I think there is a conflict perhaps in the ordering of the “choice” path if you take the additional cost rejection to prevent the thing even being chosen (since it seems to be the choosing that’s important, not the resolution). If you want to suggest that rejecting an additional rez cost prevents you from choosing the rez option (since the act of rezzing would be the same as the choice to rez, under this understanding), that doesn’t sit well with the “prevent effect” case. In that case, the choice definitely of which option will happen has to be made before it happens (since a prevent effect can jump in in the middle of the two).

Certainly as far as prevent effects are concerned, the “initiated for the purposes of the must X or Y condition” seems like it needs to happen before the resolution of the chosen effect. And in terms of rezzing the resolution bit would be where you decline the additional cost (or not).

Okay, I see your point, and think your model makes sense.
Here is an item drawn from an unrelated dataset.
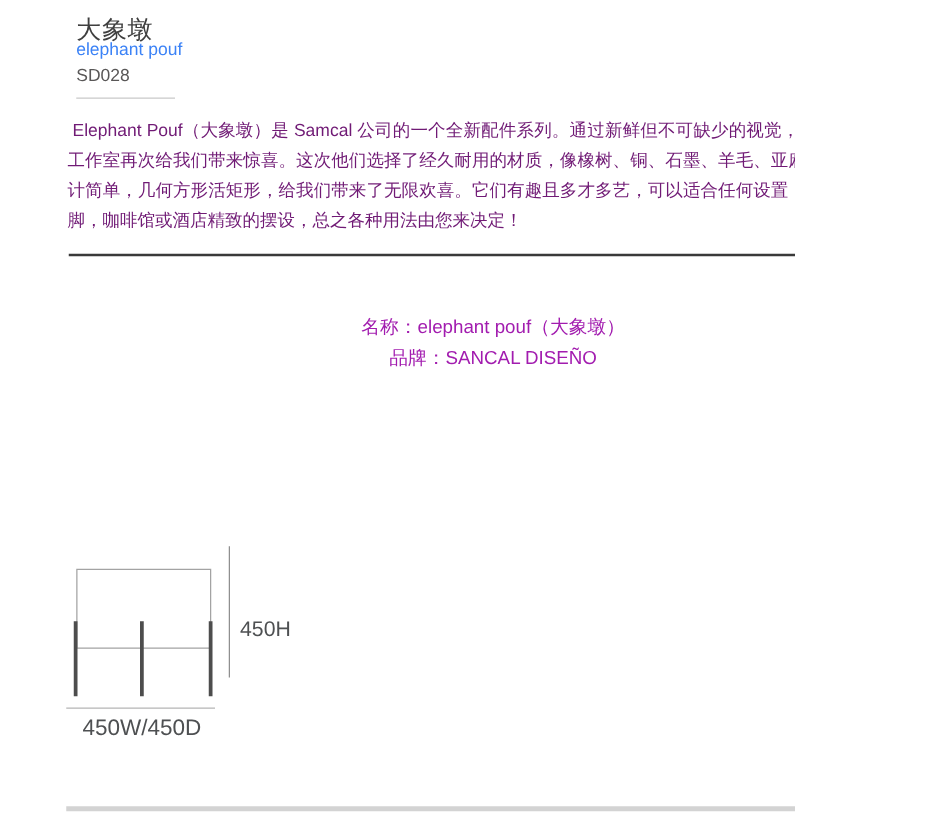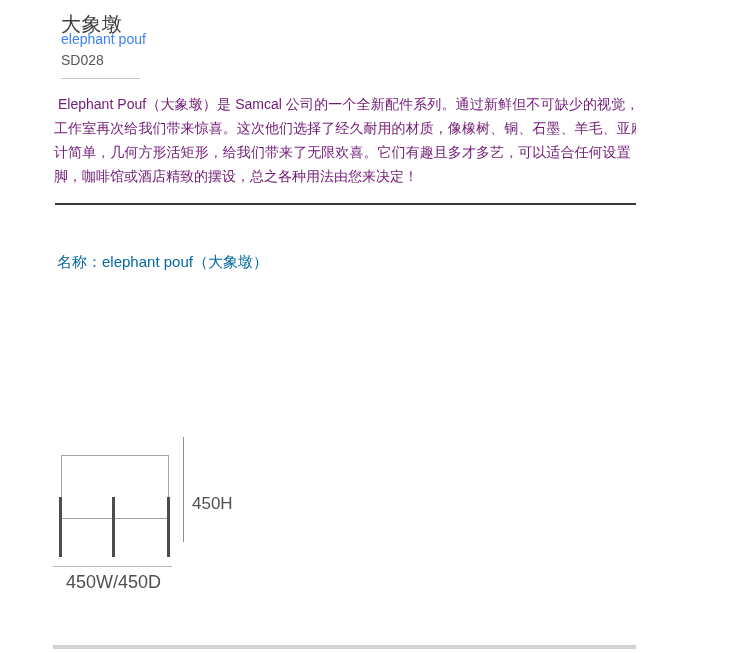"名称：elephant pouf（大象墩）" .specs { color: #0369a1 -> #a21caf; left: 57px -> 72px; text-align: none -> center }
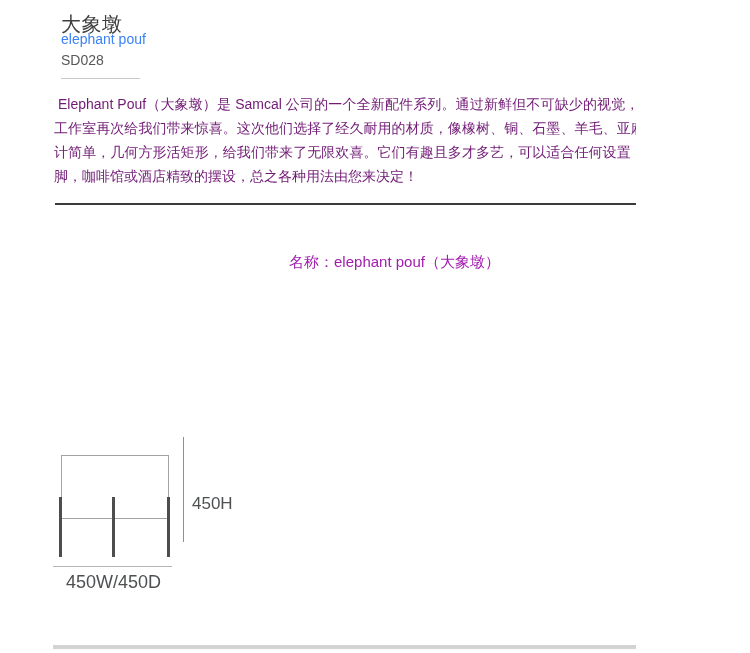"品牌：SANCAL DISEÑO" div.spec-row { html: none -> <div><span>品牌</span><span>：</span><span>SANCAL DISEÑO</span></div> }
Though, I think the important thing here is that additional occurs concurrently with its trigger.

So long as it is considered simultaneous, I’m not sure if it’s different if you consider it as a constant ability monitoring the event, or a conditional ability that is considered to trigger simultaneously with the event, or even as something completely different that just “happens at the same time”. It will lead to the same end result for all cases I think, because it is atomic in each example.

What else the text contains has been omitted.